• DATA UNDER STUDY:
---+---

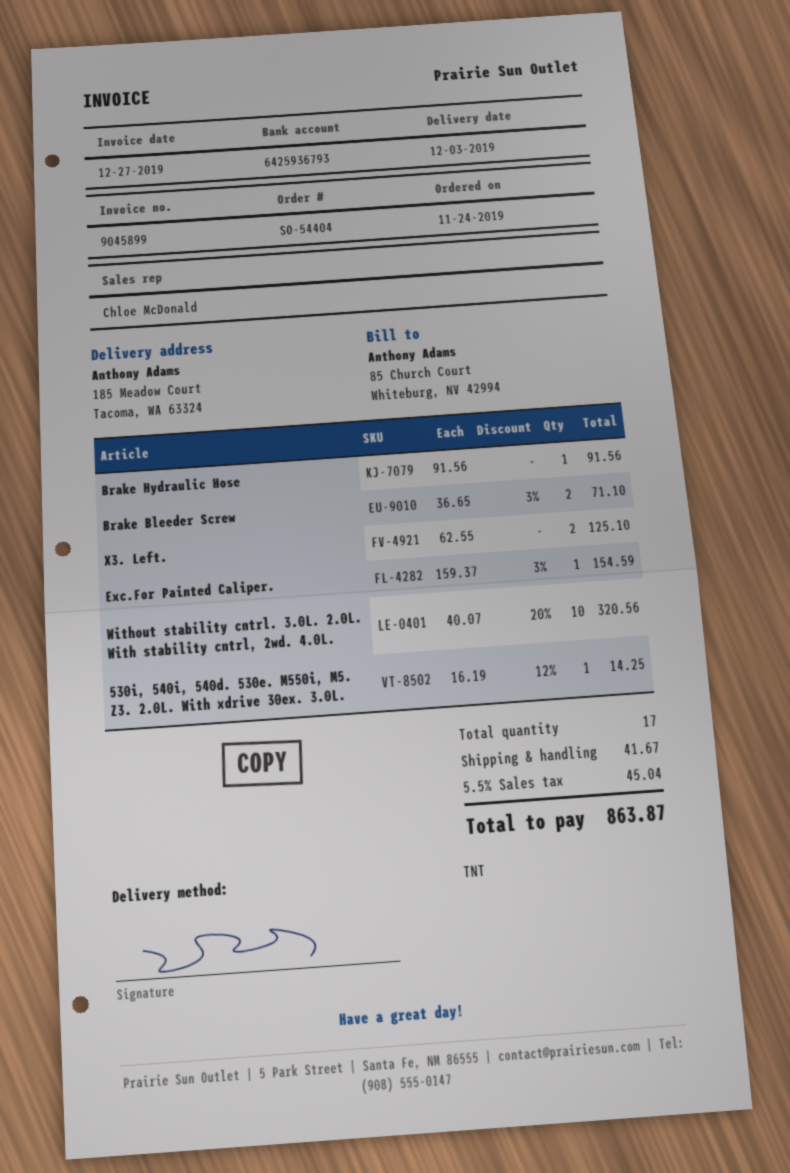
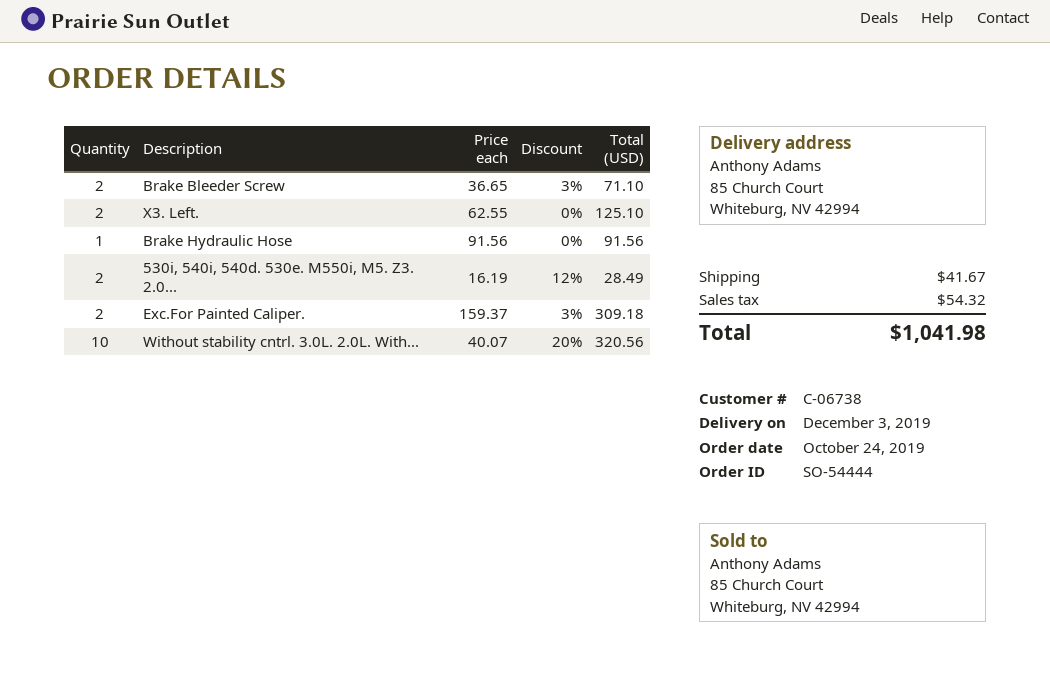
order number: SO-54404 -> SO-54444
order date: 2019-11-24 -> 2019-10-24
ship to: 185 Meadow Court, Tacoma, WA 63324 -> 85 Church Court, Whiteburg, NV 42994
Exc.For Painted Caliper.: 1 x 159.37 - 3% = 154.59 -> 2 x 159.37 - 3% = 309.18
530i, 540i, 540d. 530e. M550i, M5. Z3. 2.0L. With xdrive 30ex. 3.0L.: 1 x 16.19 - 12% = 14.25 -> 2 x 16.19 - 12% = 28.49
tax: 45.04 -> 54.32
total: 863.87 -> 1041.98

---+---

• YOUR TASK:
All of the data above should be transcribed verbatim, with pictures omitted.

• RESULT OF THE TASK:
order number: SO-54404 -> SO-54444
order date: 2019-11-24 -> 2019-10-24
ship to: 185 Meadow Court, Tacoma, WA 63324 -> 85 Church Court, Whiteburg, NV 42994
Exc.For Painted Caliper.: 1 x 159.37 - 3% = 154.59 -> 2 x 159.37 - 3% = 309.18
530i, 540i, 540d. 530e. M550i, M5. Z3. 2.0L. With xdrive 30ex. 3.0L.: 1 x 16.19 - 12% = 14.25 -> 2 x 16.19 - 12% = 28.49
tax: 45.04 -> 54.32
total: 863.87 -> 1041.98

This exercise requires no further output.